Cumbrian design studio crafts ambitious new identity for Scottish nature reserve

Graphic design isn't just for companies, products and individuals. Nature needs our help too, and in the case of a community-owned Scottish nature reserve, Studio Walden was happy to supply it.

When we think of branding, we usually think of companies and consumer products: we don't usually think about wild spaces like moorland.

But protecting our dwindling natural resources is a major operation in today's world, and places like the Tarras Valley Nature Reserve in Langholm, Scotland, can benefit from every bit of help they can get.

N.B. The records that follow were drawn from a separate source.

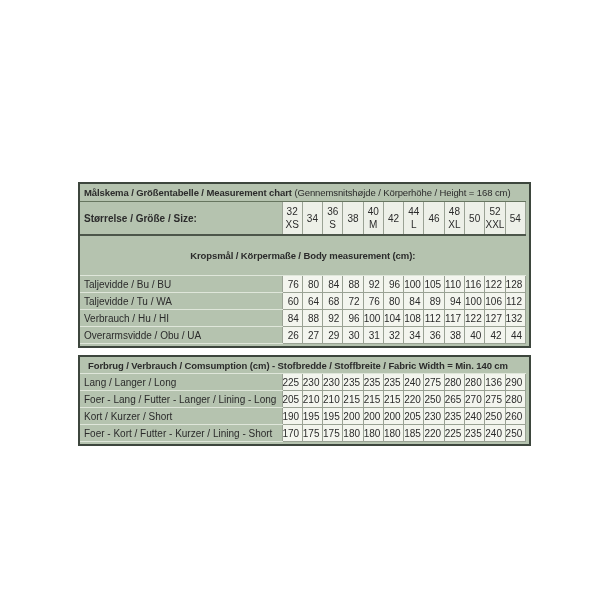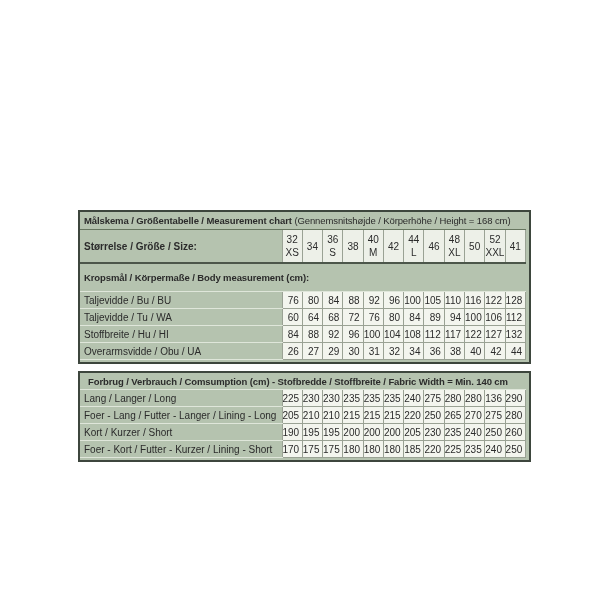"Målskema / Größentabelle / Measurement" .tbl-wrap { margin-top: 28px -> none }
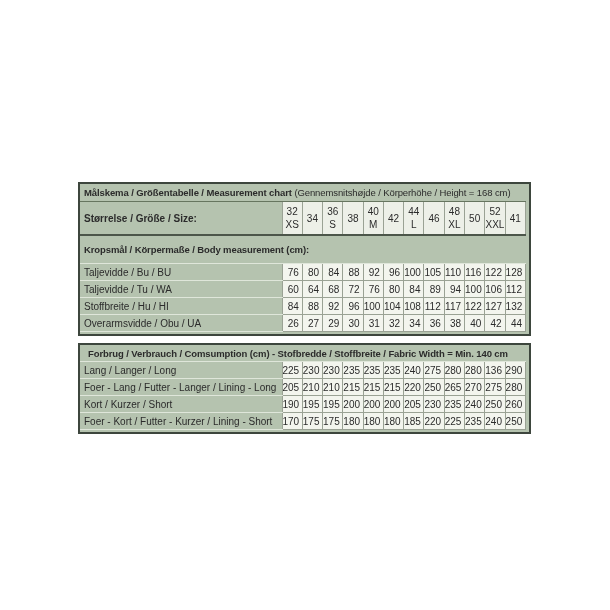"41" div { text: 41 -> 54 }
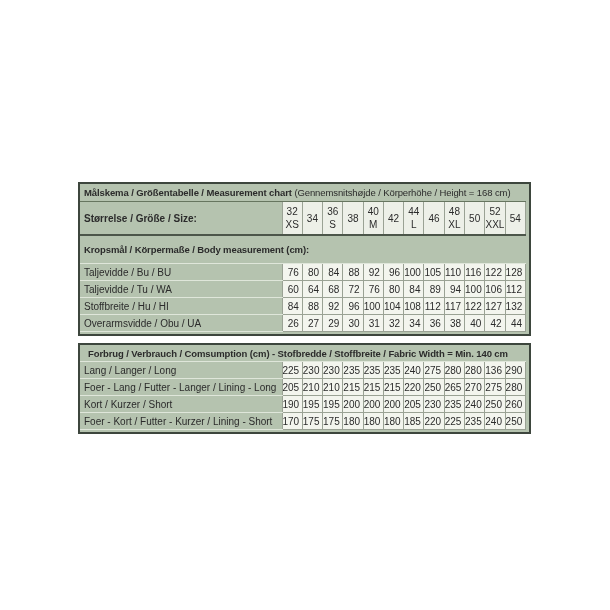"Kropsmål / Körpermaße / Body" .r-sect td { padding: 7px 4px -> 13px 4px; text-align: none -> center }
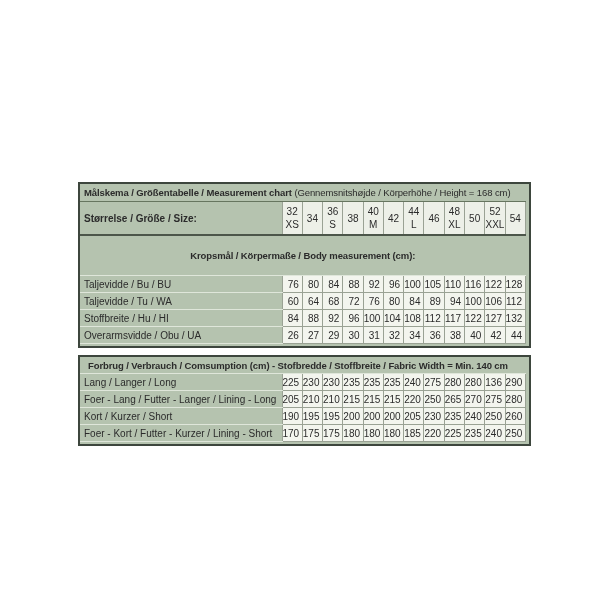"Stoffbreite / Hu / HI" td.lbl { text: Stoffbreite -> Verbrauch }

The reserve covers 10,050 acres of land and is a landmark case in private-to-public ownership. Earlier this year, it was sold by the Duke of Buccleuch, one of Scotland's biggest landowners, as part of a community buyout. It's received over £3 million in funding, and it's set to reinvigorate the post-industrial economy of the area via what's been called "Britain's most ambitious rewilding project".

Now in public ownership, the area is of great importance to the local community, both human and animal alike. There is pride in the Hen Harrier popular upon the land, which has been provided with a safe haven through this rewinding scheme.

This is alongside Langholm Moor, also included in the buyout, which sits above the town with its iconic monument piercing the clouds.

Enormous project

Starting in early 2021 Studio Walden, an eco-friendly, conscious and sustainable graphic design studio in Carlisle, Cumbria, was approached by The Langholm Initiative, which now runs the runs and manages the land, to create a harmonious and new identity for Tarras Valley Nature Reserve.

As founder Vincent Walden, who runs the studio from his shared attic studio, explains: "This was an enormous project, bigger than anything I had tackled before. I hope it can inspire other private-to-public buyout schemes in years to come."

For Vincent, this identity realised a dream that he has held since setting up his own practice following redundancy in June 2020, and he hopes that it can open the gates for doing more work creating brands for natural causes.

The rebranding aimed to change perceptions of the reserve and the local understanding of the area. It had to feel like the community yet distinctly new, not an easy task for any project.

The new identity for Tarras Valley needed to encompass guidance on signage, social media, vehicle graphics, uniform and merchandise, giving the small and driven team all the tools they need to continue developing this landmark success.

The process went through many revisions, with all concepts keeping the idea of place and community at the heart of it, with the final logo representing the valley at sunrise with its namesake river, River Tarras, flowing through the middle.